Task data below:
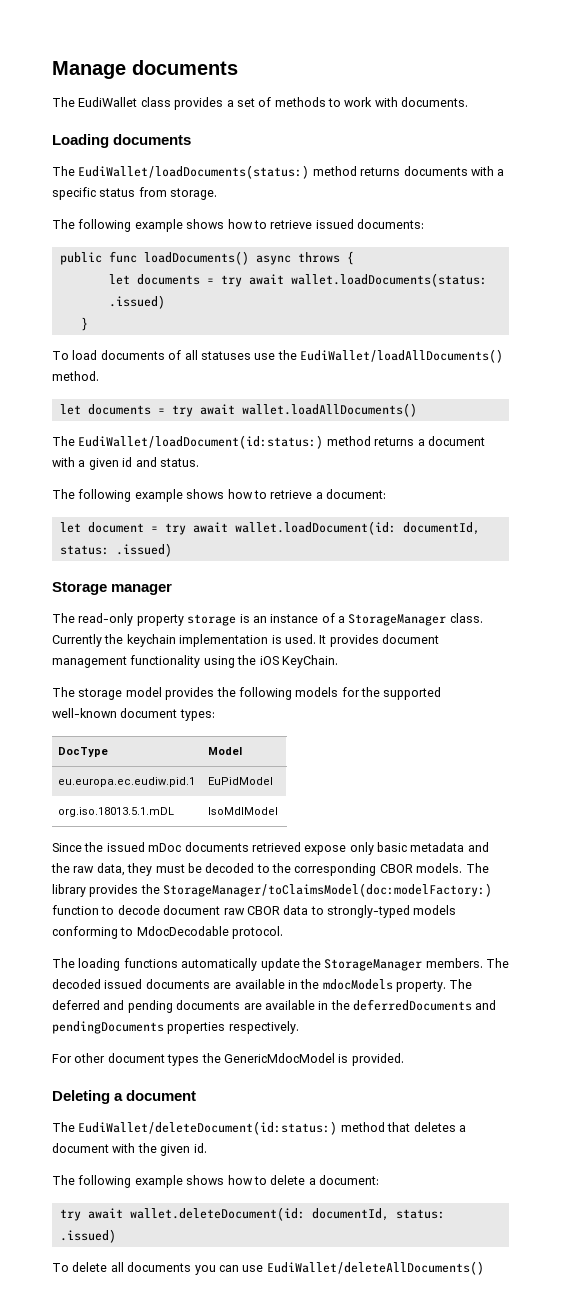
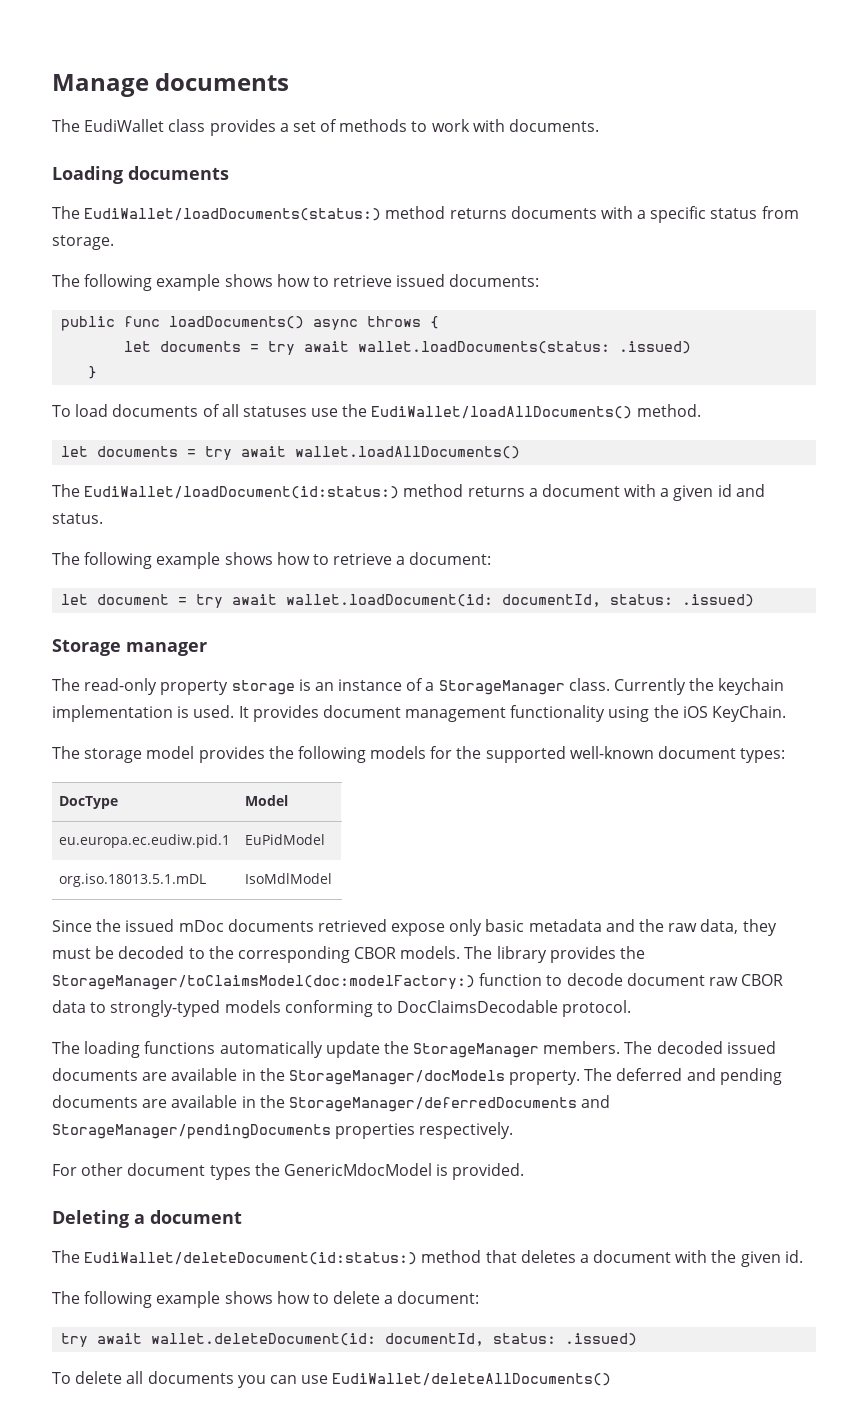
- The library provides the StorageManager/toClaimsModel(doc:modelFactory:) function to decode document raw CBOR data to strongly-typed models conforming to MdocDecodable protocol.
+ The library provides the StorageManager/toClaimsModel(doc:modelFactory:) function to decode document raw CBOR data to strongly-typed models conforming to DocClaimsDecodable protocol.
- The decoded issued documents are available in the mdocModels property.
+ The decoded issued documents are available in the StorageManager/docModels property.
- The deferred and pending documents are available in the deferredDocuments and pendingDocuments properties respectively.
+ The deferred and pending documents are available in the StorageManager/deferredDocuments and StorageManager/pendingDocuments properties respectively.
End of Task data.
**About this exercise**
Restate the line containing "to DocClaimsDecodable protocol." and every remaining line of the records word for word. Add nothing.

**Answer space**
+ The library provides the StorageManager/toClaimsModel(doc:modelFactory:) function to decode document raw CBOR data to strongly-typed models conforming to DocClaimsDecodable protocol.
- The decoded issued documents are available in the mdocModels property.
+ The decoded issued documents are available in the StorageManager/docModels property.
- The deferred and pending documents are available in the deferredDocuments and pendingDocuments properties respectively.
+ The deferred and pending documents are available in the StorageManager/deferredDocuments and StorageManager/pendingDocuments properties respectively.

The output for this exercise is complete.